Other measures targeting emissions from trucks, power plants, and industrial sites could save tens of billions more. Yet those figures are largely absent from the current administration’s public materials.

Scott Segal, an industry attorney, argued that these analyses exaggerate health gains while ignoring job losses, energy prices, and other economic tradeoffs. But public health experts disagree, noting the EPA’s scientific methodology has remained consistent for decades and is based on peer-reviewed research and transparent modeling.

What’s at Stake for Vulnerable Communities

In communities like Evansville, Indiana, residents have seen the tangible benefits of cleaner air. Kirt Ethridge, who grew up there, remembers running laps at school while a line of inhalers waited on a bench. His asthma attacks were frequent and sometimes sent him to the emergency room. Since scrubbers were installed and coal use declined, he and others have seen vast improvements.

Now a father himself, Ethridge worries about his daughter, who has respiratory vulnerabilities. “I want to raise my kids in Evansville,” he said. “I don’t want to raise my kids in a bowl of pollution.”

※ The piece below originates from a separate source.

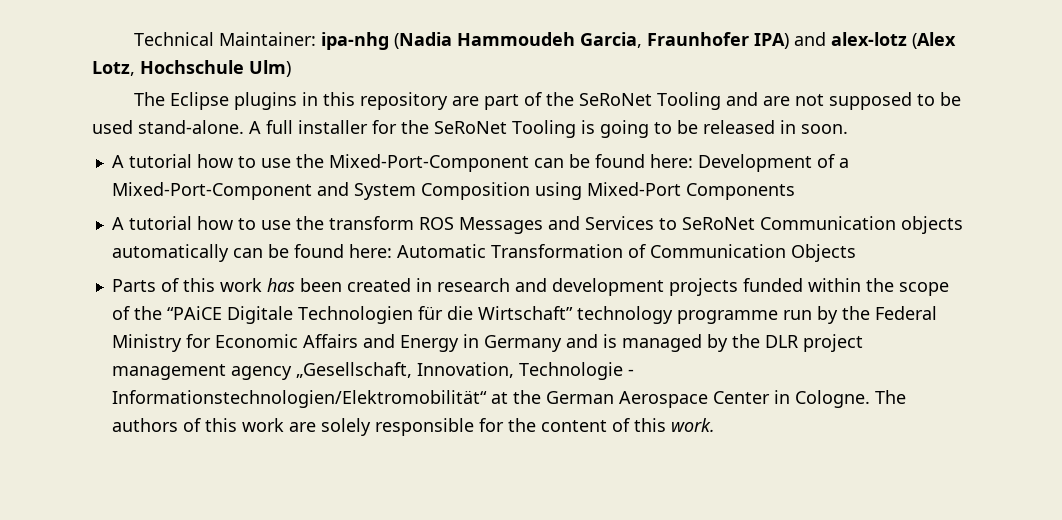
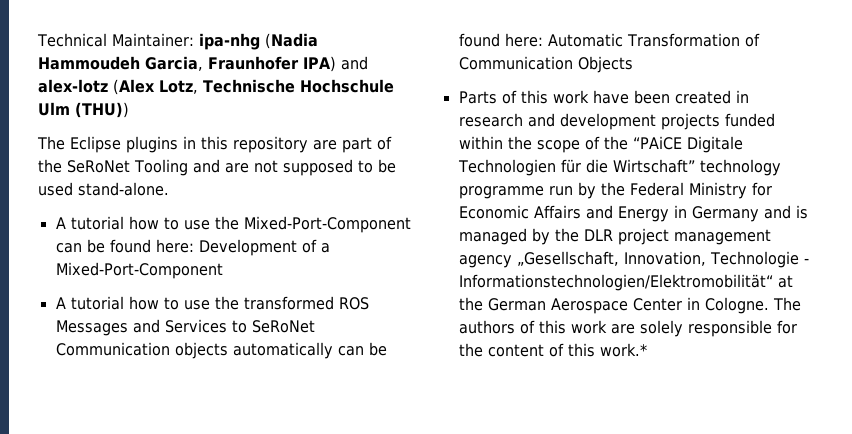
[140,60,291,77] Hochschule Ulm) -> [203,79,394,93] [38,102,129,118] Technische Hochschule Ulm (THU))
[249,120,848,138] A full installer for the SeRoNet Tooling is going to be released in soon. -> (169, 189) none
[316,182,795,200] [111,216,414,230] and System Composition using Mixed-Port Components // A tutorial how to use the transform -> [55,296,334,310] // A tutorial how to use the transformed
[266,278,295,292] has -> [592,90,629,104] have
[670,418,715,432] work. -> [599,343,647,357] work.*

Further north, Jessica Blazier’s son Julian suffers from multiple breathing-related health conditions. She fears the rollbacks will directly affect her son’s quality of life. “It’s almost adding insult to injury in our particular circumstance,” she said.

In areas like theirs, EPA regulations have provided not just cleaner skies but healthier lives. According to Zigler’s study in Science, between 1999 and 2020, coal-related deaths in southwestern Indiana alone ranged from 19,000 to 23,000. Nationwide, deaths linked to coal emissions dropped from 43,000 per year in the early 2000s to just 1,600 by 2020, thanks to cleaner fuels and tougher rules.

The Political Context: Deregulation vs. Public Health

The EPA’s regulatory retreat aligns with the Trump administration’s broader deregulatory push, supported by fossil fuel and manufacturing sectors. These industries contributed heavily to Trump’s 2024 campaign and remain central to his economic vision.

Zeldin acknowledged the rule changes must still go through the federal rulemaking process, which includes public comment and scientific review. However, the intent is clear: shift EPA focus away from climate and health protections toward economic growth—even if that comes at the cost of public well-being.

Former Republican EPA administrators Christine Todd Whitman and William Reilly have condemned the rollback effort. “This administration is endangering all of our lives—ours, our children, our grandchildren,” said Whitman.

Even among GOP circles, there’s concern that the dismantling of landmark regulations like the Clean Air Act could reverse decades of progress.

A System Built on Science, Now Under Pressure

EPA regulatory processes are among the most rigorous in government. A 2024 EPA analysis on particulate pollution spanned 445 pages and cited over 90 scientific papers. These rules are not arbitrary—they reflect decades of data on the health effects of pollution.

Health and environment experts like Kristi Ebi and Howard Frumkin say the actual health impacts of repeal could be even worse than AP estimates, which do not fully account for rising climate-related disasters, infectious diseases, or heat-related mortality.

“This is a rigorous, compelling, and much-needed analysis,” said Frumkin, who served under President George W. Bush at the CDC. “Because of these regulatory rollbacks and funding cuts, Americans will die needlessly.”